XRP Co-Founder Clarifies: Cryptocurrency Not Created for Banks

Generado por agente de IACoin World
domingo, 23 de marzo de 2025, 1:50 am ET1 min de lectura

Panos Mekras, co-founder of Anodos Finance, recently clarified a common misconception about XRP, stating that it was not created for banks. According to Mekras, the narrative that XRP was designed for banks and cross-border payments is incorrect and was propagated by "Bitcoin maxis."

Mekras explained that XRP was actually created to challenge the monopoly of banks and disintermediate them. He described XRP as a more efficient alternative to Bitcoin, with additional functionalities such as a decentralized exchange (DEX) and tokenized assets. The primary goal was to serve individuals and businesses, not financial institutionsFISI--.

Mekras provided a historical account of XRP’s development, noting that it was built by three developers—David Schwartz, Arthur Britto, and Jed McCaleb. By June 2012, the XRP Ledger was live, but Ripple did not exist at that time. Later, Chris Larsen joined the project, and Ripple Labs Inc. was established under the name OpenCoin. Mekras emphasized that the supply of 100 billion XRP was created from the start, with no mechanism to create more.

Initially, Ripple Labs had no interest in working with banks or facilitating cross-border payments. Their original vision was to enable people to break free from the restrictions of financial networks like credit cards, banks, and PayPalPYPL--. The founders of Ripple disliked banks and aimed to develop an open payments system and peer-to-peer credit network on the XRP Ledger.
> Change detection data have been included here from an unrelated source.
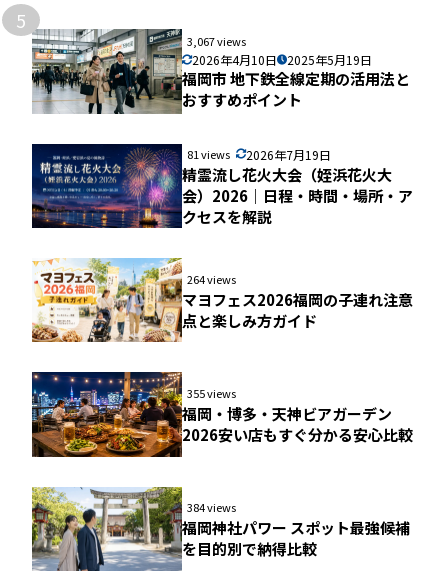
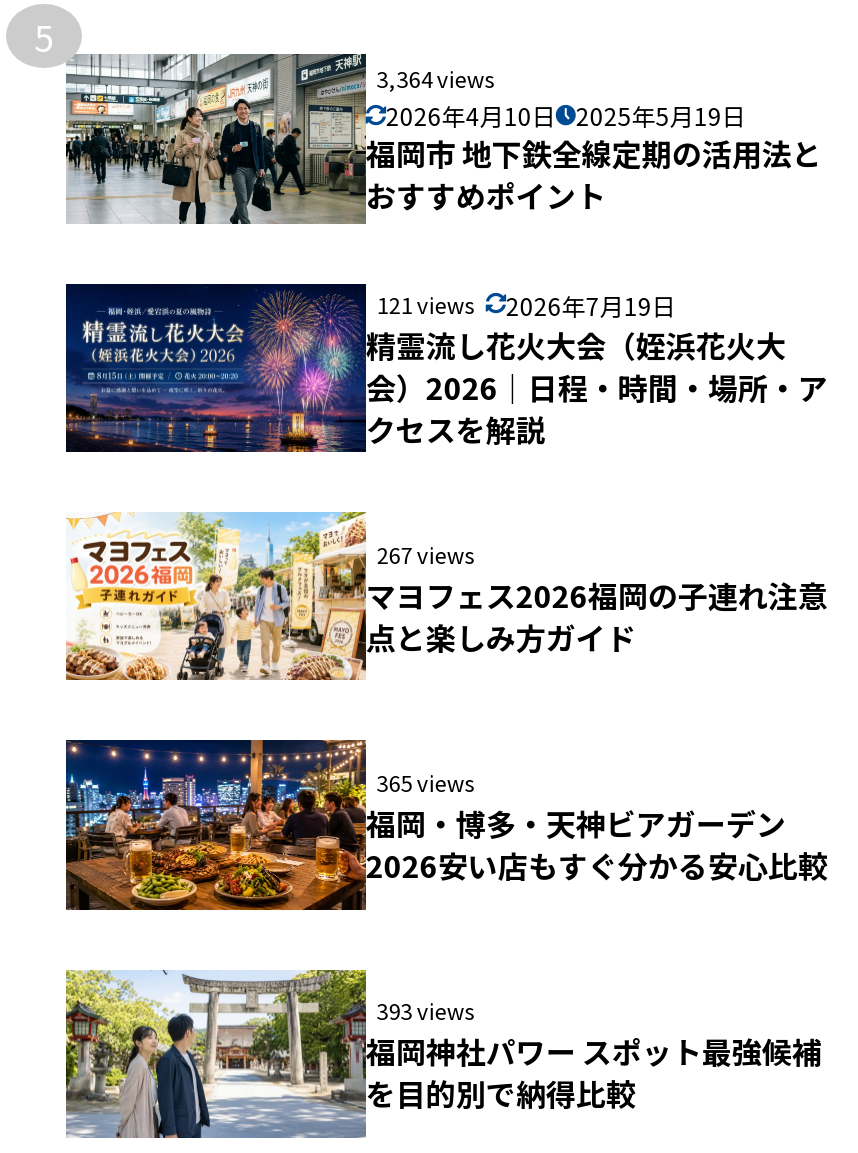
- 3,067 views
+ 3,364 views

- 81 views 2026年7月19日
+ 121 views 2026年7月19日

- 264 views
+ 267 views

- 355 views
+ 365 views

- 384 views
+ 393 views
However, Ripple changed its approach in 2014, pivoting toward payments and engaging with the banking system. Their goal was to create a level playing field for smaller banks and destroy the SWIFT’s cartel owned by the big ones. David Schwartz was inspired to work on the XRP Ledger partly because of a ban from PayPal, reinforcing the idea that the system was designed to free users from centralized financial intermediaries.

Mekras reiterated that the XRP Ledger was built for decentralized finance and was primarily meant for individuals and businesses that wanted alternatives to traditional banking. He argued that XRP was designed to address high fees, transaction delays, and censorship imposed by centralized entities. Mekras concluded that anyone who claims otherwise is either misinformed or deliberately misleading for their own interests, emphasizing the power of decentralized solutions.

Mekras’s statement challenges the perception that XRP was created as a tool for banks and cross-border payments, instead asserting that it was originally designed as a decentralized solution to disrupt traditional financial structures. This clarification provides a deeper understanding of XRP’s intended purpose and its role in the broader financial ecosystem.